Nootropics For Students: How Cognizin Compares to Study Drugs And Caffeine

If your child is looking for a way to get better at studying, this is where to invest your time

6 Minute ReadFeature by David Levesley

13.02.22

It’s no surprise that studying and schoolwork can put a lot of pressure on children. It’s also no surprise that this pressure can sometimes lead to students thinking of ways to improve concentration and focus for longer than normal to get all their work done (although let’s be honest, this strategy doesn’t die when you leave the education system.)

Perhaps your own kids are looking for ways to try and cram in all the things they need to get done for an essay, an exam or for university applications. Perhaps you are worried about what the best way is of supporting them, without it turning into Jessie Spano taking caffeine pills in Saved By The Bell.
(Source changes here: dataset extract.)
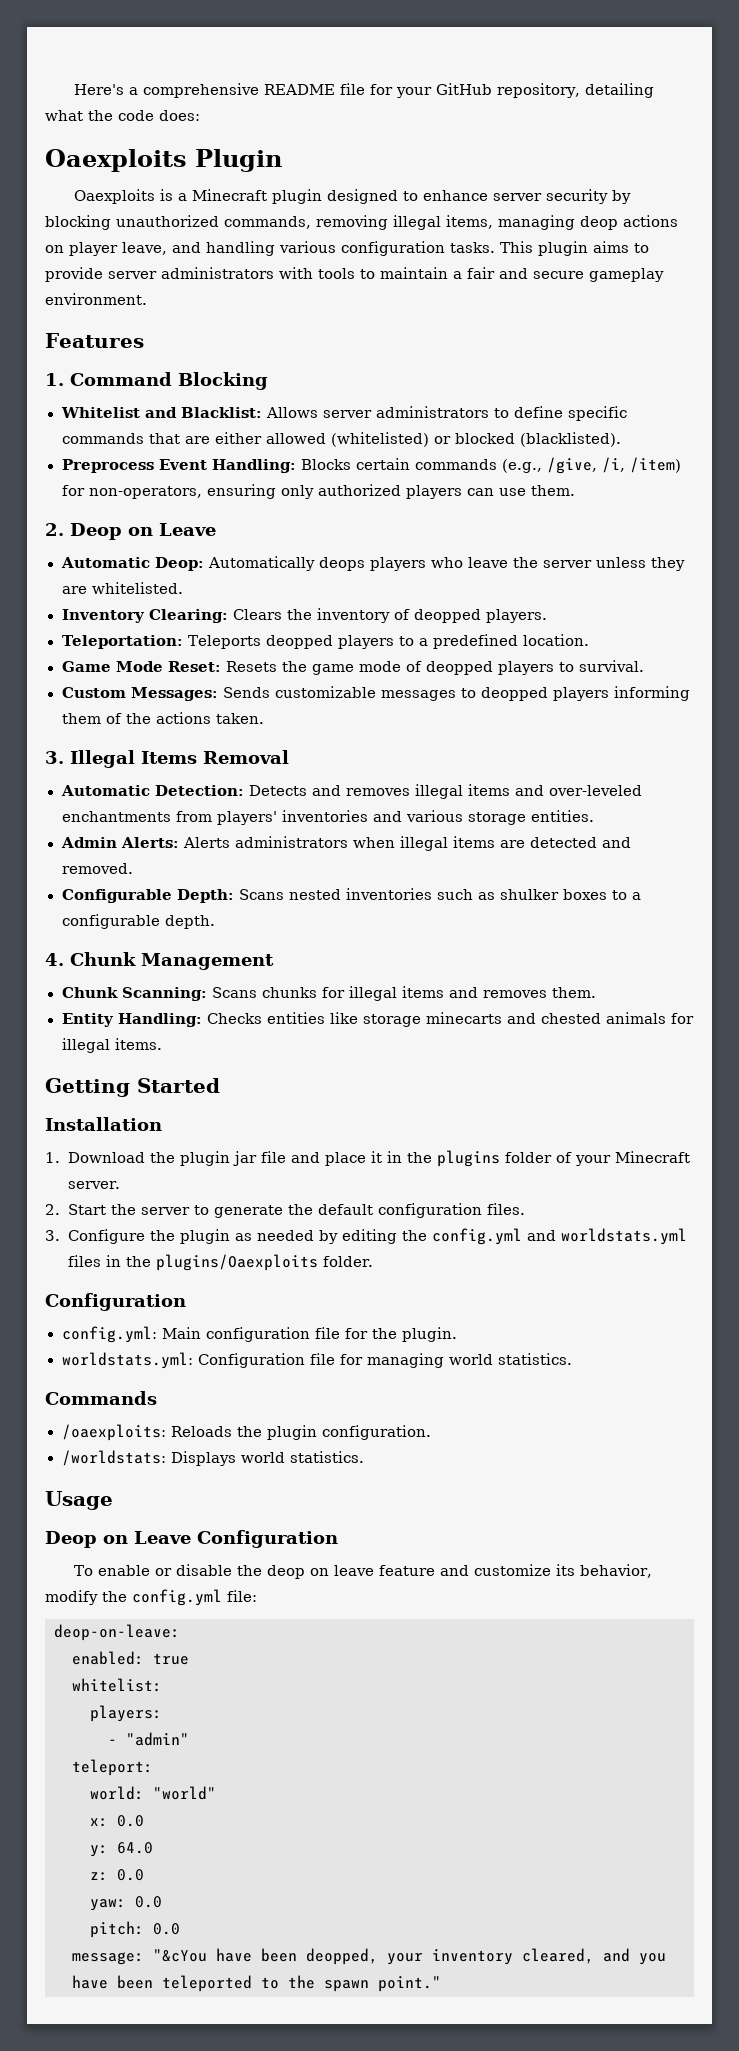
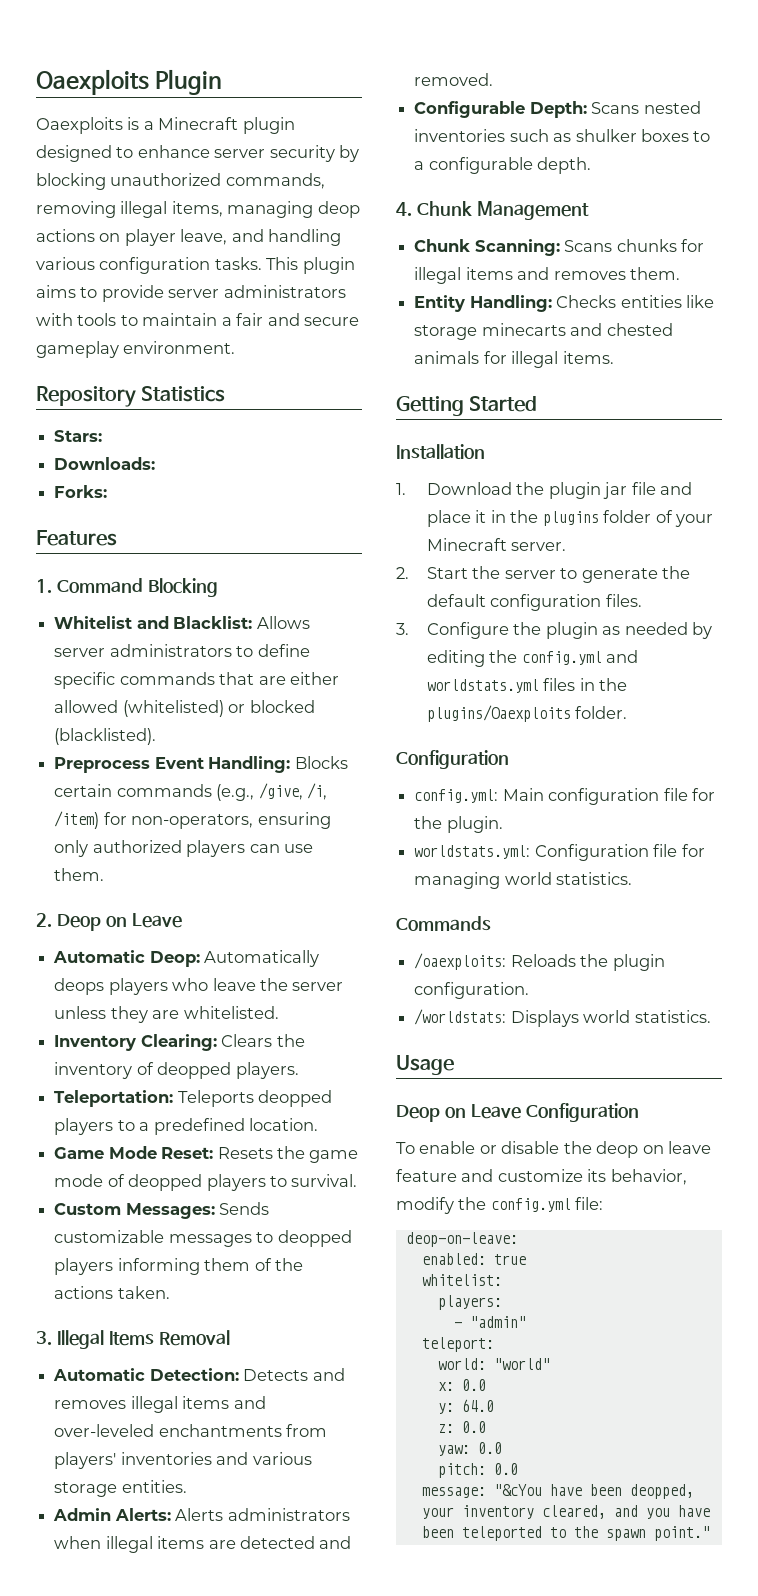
- Here's a comprehensive README file for your GitHub repository, detailing what the code does:
+ Repository Statistics
+ Stars:
+ Downloads:
+ Forks:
We at LYMA think we have a healthy, sustainable solution in the form of our patented nootropic Cognizin®. This is how Cognizin®, and other nootropics or ‘smart drugs’, compare to a cup of coffee, or a study drug like modafanil.

What are nootropics?

Nootropics are natural substances that both improve your focus and concentration in the short-term but also, in the best cases, proactively nurture your brain in the long-term. While some stimulants like caffeine are nootropics, and stimulate the brain in return for a crash later in the day, others – like citicoline – work by giving smaller immediate rushes with other benefits. Citicoline, and some other nootropics, help to feed and develop your brain’s ecosystem, the same way that hitting your macros will help you put on muscle mass.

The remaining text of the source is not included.